3. Cover and cook on high for about 2 hours.

**This was my own version of a recipe that I found for Lil Smokies sausages and an idea that I got from recipezaar.com. It was super easy and very delicious!


Tuesday, December 29, 2009

Christmas Dinner 2009

Christmas Dinner comes from the December 2009 issue of Food Network magazine and recipezaar.com (recipe #4873).













Menu:
Roast Leg of Lamb
Scalloped Potatoes
Steamed Broccoli



Roast Leg of Lamb
2¼ hours | 10 min prep

SERVES 6 -8

  1. Remove lamb from refrigerator 1 hour before roasting.
  2. Preheat oven to 400°F/200°C/Gas 6.
  3. Make small slits just large enough for garlic slivers evenly in the leg of lamb, and insert the garlic slivers.
  4. Rub all over with lemon juice, then pat the rosemary and black pepper evenly over the surface. Sprinkle with salt to taste. If you're using fresh rosemary, just insert the sprigs with the garlic slivers into the cuts you made.
  5. Place lamb, fat side up on a rack in an uncovered pan.
  6. Roast 30 minutes to a pound or until the internal temperature reaches 175-180°F, for meat well done. If you prefer slightly rare lamb, roast until 160-165°F.
  7. When done, remove from oven, cover the roast in foil and allow it to rest for 20 minutes before carving.
  8. If you also want delicious rich gravy, place a 1 1/2 cups of lamb or beef stock in the bottom of the pan before you put the lamb in the oven, making sure that the rack sits above the liquid and the meat doesn't touch it. You can also add a sprig or two of rosemary to it and if you want baste the lamb a couple of times while it's roasting. Just before serving bring the liquid to a simmer on the stove top, making sure you whisk it well and scrape all the bits from the sides and the bottom of the pan. If you want more gravy you can add some extra stock or some of the water you have cooked your vegetables inches Mix 1tbsp of cornflour with 2tbsp of water and whisk it into the stock. Simmer until thickened and you have a wonderful gravy.
Scalloped Potatoes (the recipe calls for creme fraiche, which I didn't use and it was still delicious!)
  • 2 cloves garlic, smashed
  • 3 tablespoons unsalted butter
  • 3 pounds waxy potatoes (such as Yukon gold or Yellow Finn), peeled
  • 3 cups half-and-half
  • 1/2 cup creme fraeche
  • 2 tablespoons all-purpose flour
  • 2 teaspoons chopped fresh thyme
  • 1/8 to 1/4 teaspoon ground mace
  • Kosher salt and freshly ground pepper
  • 1/4 cup chopped chives

Preheat the oven to 350 degrees. Rub the garlic all over the inside of a 3-quart baking dish, then mince it. Grease the dish with about 1/2 tablespoon butter.

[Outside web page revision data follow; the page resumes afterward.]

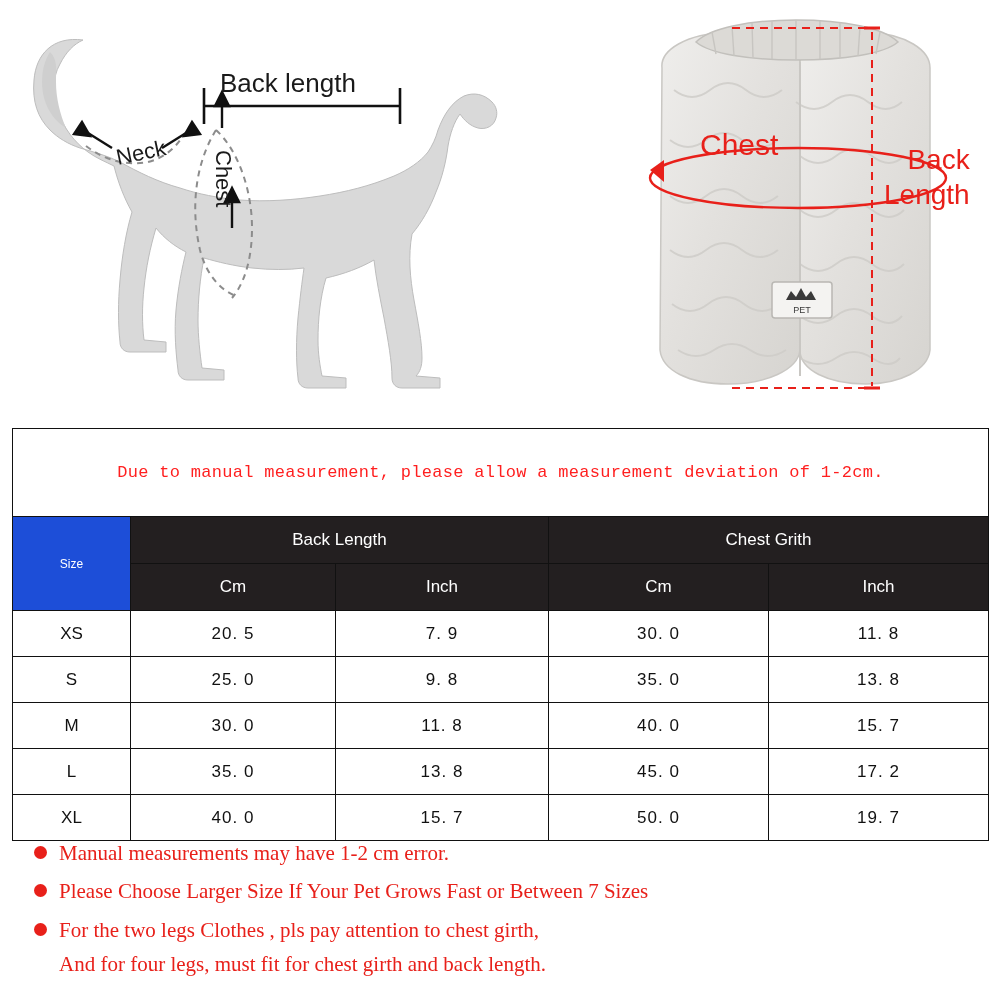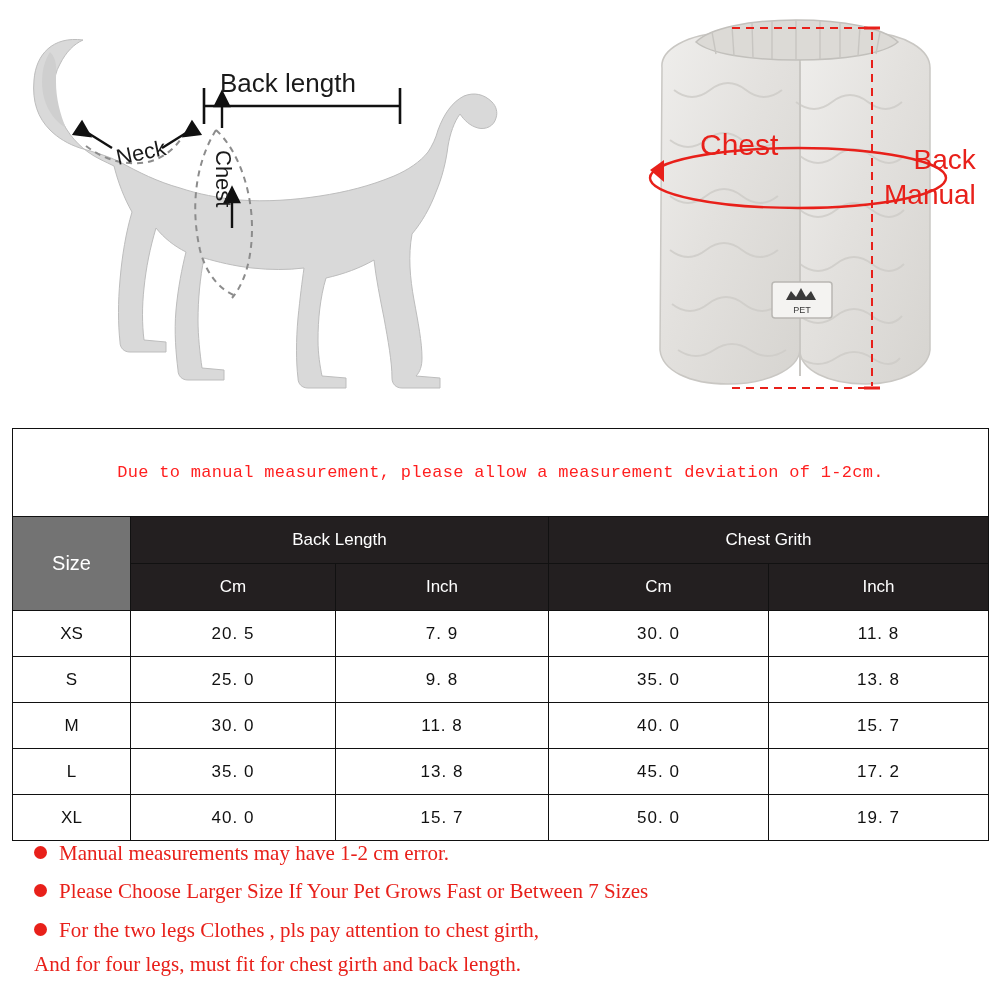"Manual" span { text: Manual -> Length }
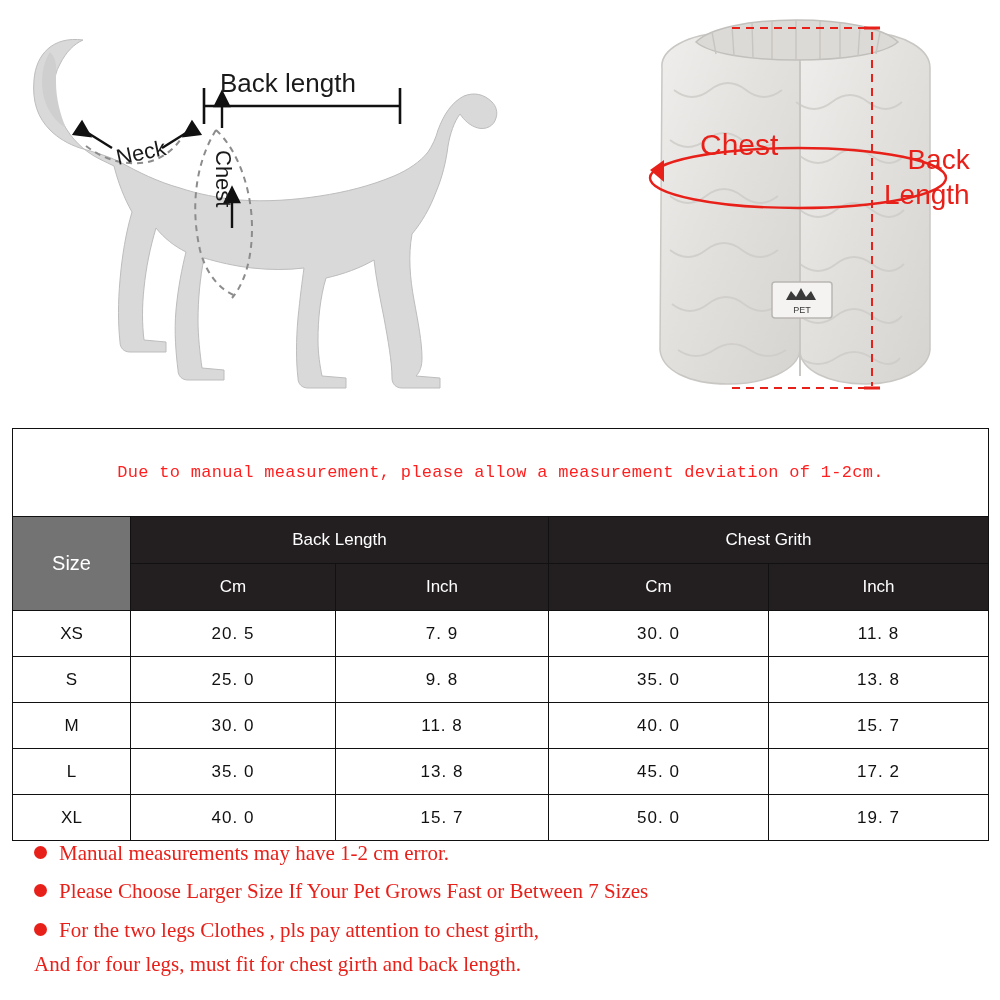"Size" .hdr-size { background: #737373 -> #1d4ed8; font-size: 20px -> 12px }
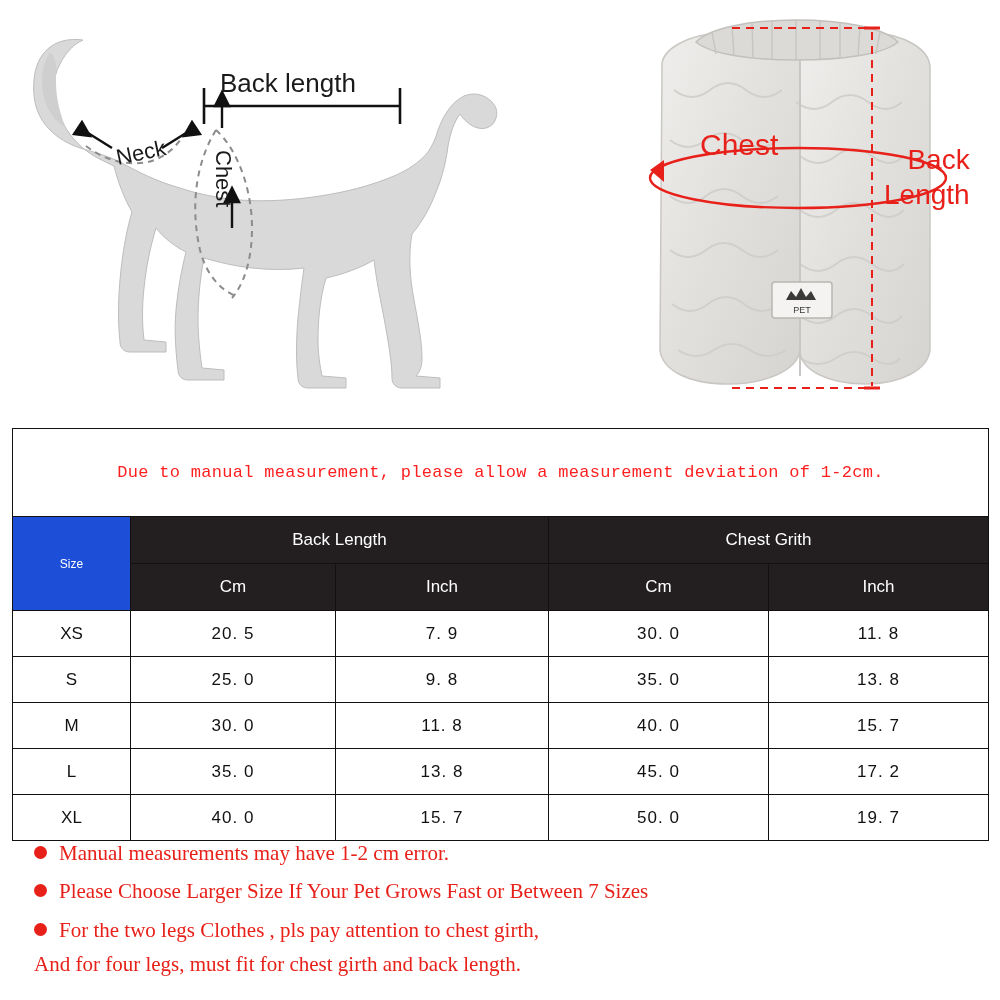"And for four legs, must" .note-sub { margin-left: none -> 25px }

Slice the potatoes about 1/8 inch thick (a mandoline works well). Combine in a large saucepan with the minced garlic, the remaining 2 1/2 tablespoons butter, the half-and-half, creme fraeche, flour, thyme, mace, 2 1/2 teaspoons salt, and pepper to taste. Bring to a boil over medium-high heat and cook, stirring, until the mixture thickens slightly, 1 to 2 minutes. Stir in the chives and transfer the mixture to the prepared baking dish, shaking it to distribute the potatoes evenly. Bake, uncovered, until the potatoes are fork-tender, about 1 hour 5 minutes, occasionally spooning some of the liquid over the top. Let cool 10 minutes before serving.

You can also make the scalloped potatoes in individual ramekins; bake about 40 minutes.